PDAC arises from ductal epithelial cells and precursor lesions are common in the general elderly population, including pancreatic intraepithelial neoplasia (PanIN), intraductal pancreatic mucinous neoplasia (IPMN), and mucinous cystic neoplasia [4, 5]. Although these precursor lesions predominantly harbor low-grade dysplasia, a fraction will evolve into high-grade dysplasia and these are considered immediate precursors of PDAC [6]. The estimated time of progression from the initiation of PanIN to PDAC and from PDAC to potential metastasis is 12 and 7 years, respectively [7, 8]. Considering this slow progression, there is a notable window of opportunity to detect early-stage PDAC or even precursor lesions with high-grade dysplasia.

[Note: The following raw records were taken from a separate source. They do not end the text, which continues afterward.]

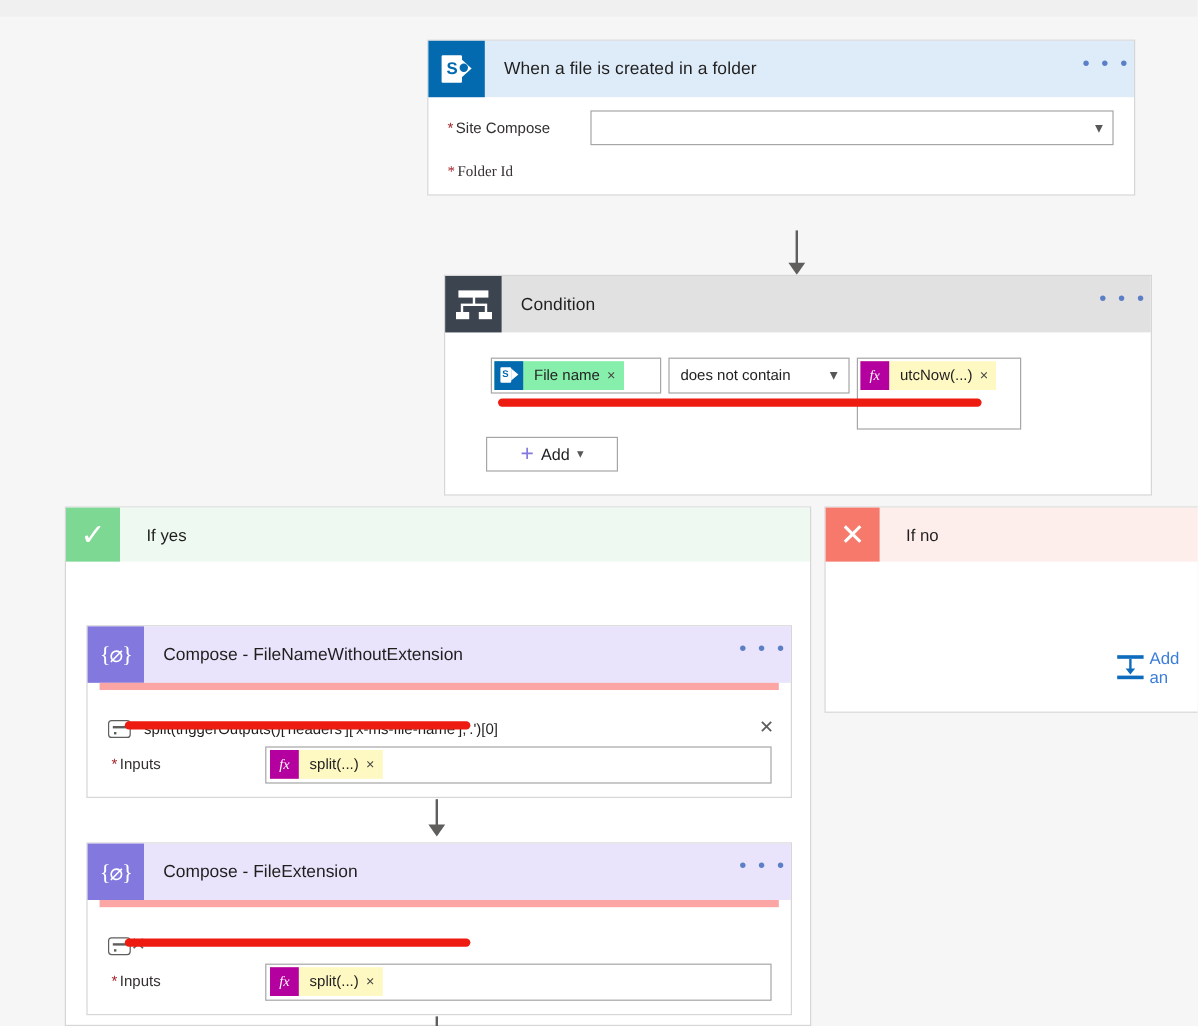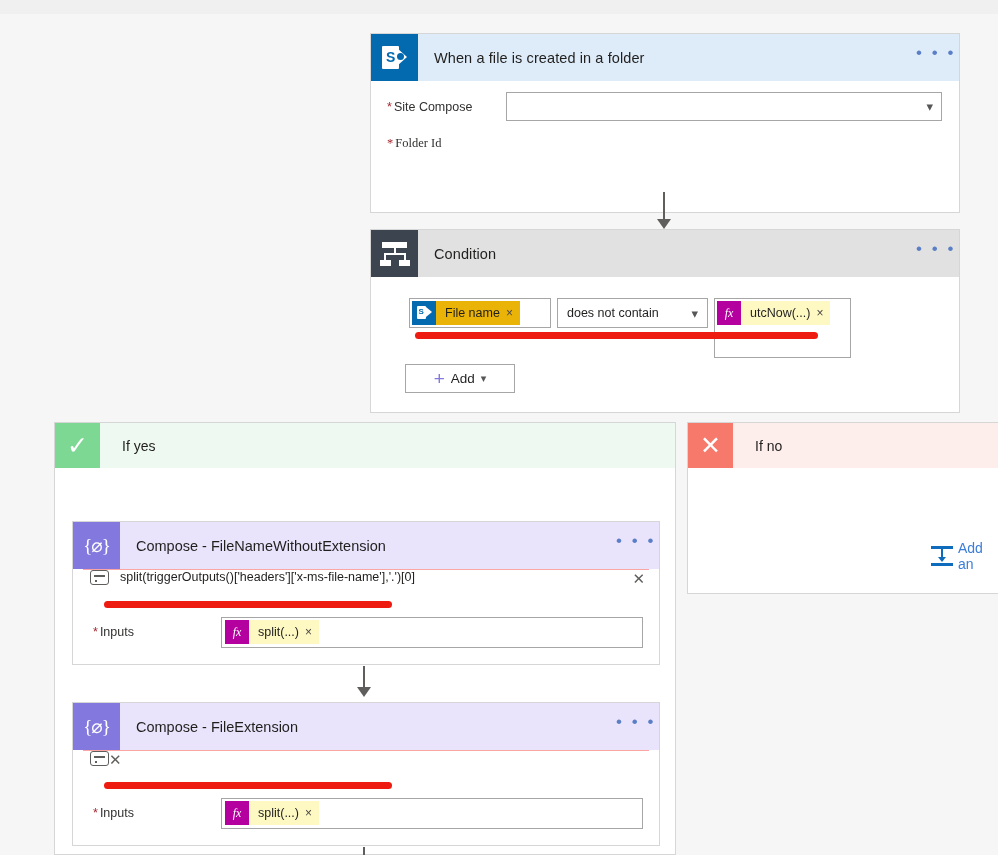"When a file is created" #trigger { height: 180px -> 130px; left: 370px -> 356px }
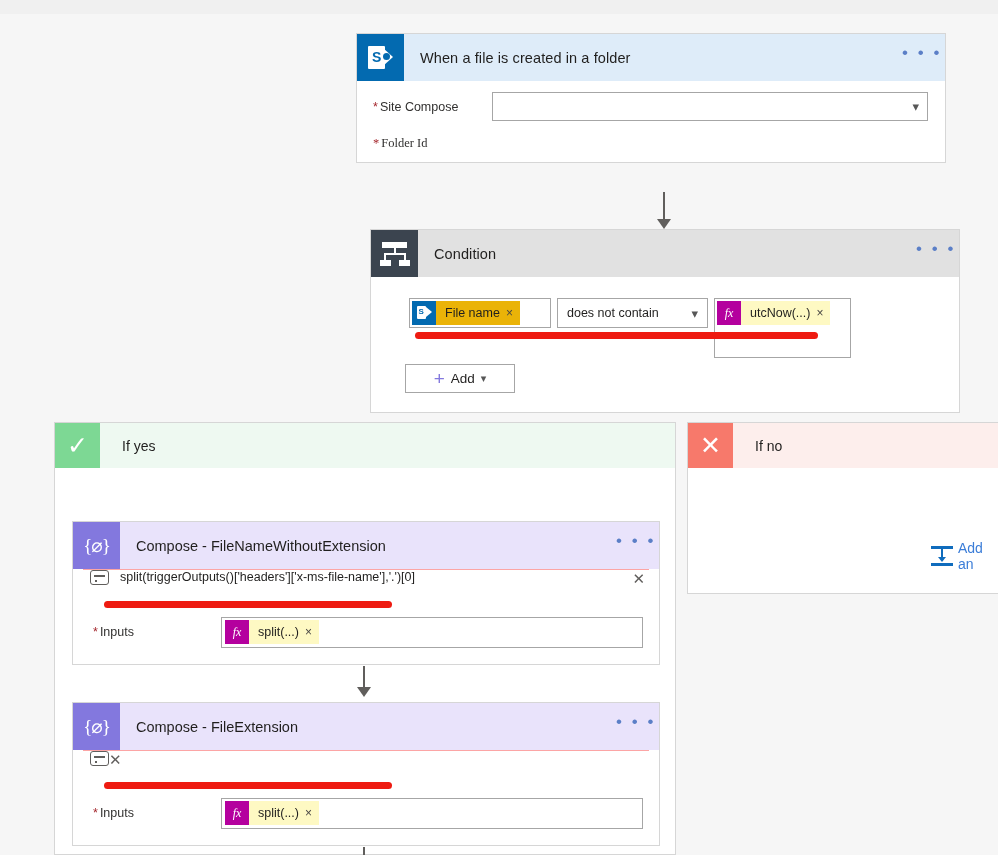"File name" .tok.blue { background: #eab308 -> #86efac }
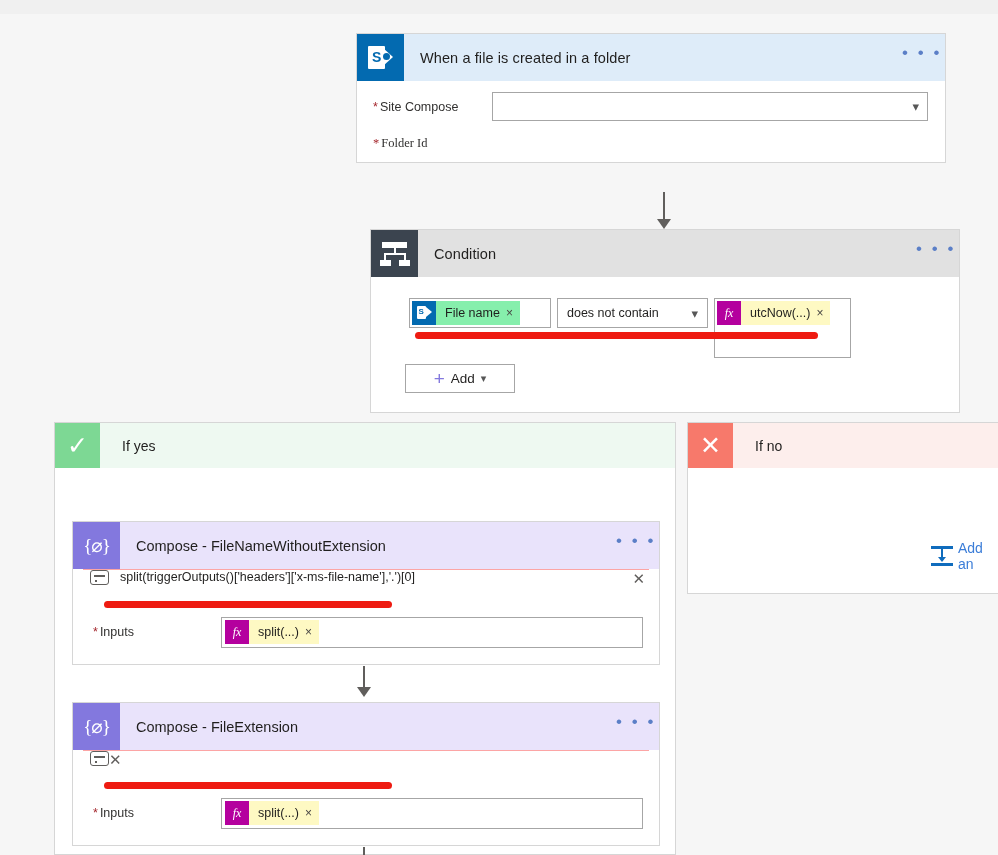"split(triggerOutputs()['headers']['x-ms-" .expr-row { align-items: flex-start -> flex-end; border-top: 1px solid #fca5a5 -> 6px solid #fca5a5 }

The increasing utilization of cross-sectional-imaging, including multidetector computed tomography (CT) and magnetic resonance imaging (MRI), poses a unique opportunity for incidental detection of early-stage PDAC in patients undergoing abdominal imaging for nonspecific or unrelated symptoms. Although both MRI and CT are sensitive methods for detecting patients with symptomatic PDAC, the sensitivity of these modalities is limited in asymptomatic patients [9, 10]. Subtle pancreatic masses or related features may not always be perceived, for instance when imaging is performed in an emergency setting or for indications unrelated to the pancreas, or in hospitals without specific pancreatic expertise.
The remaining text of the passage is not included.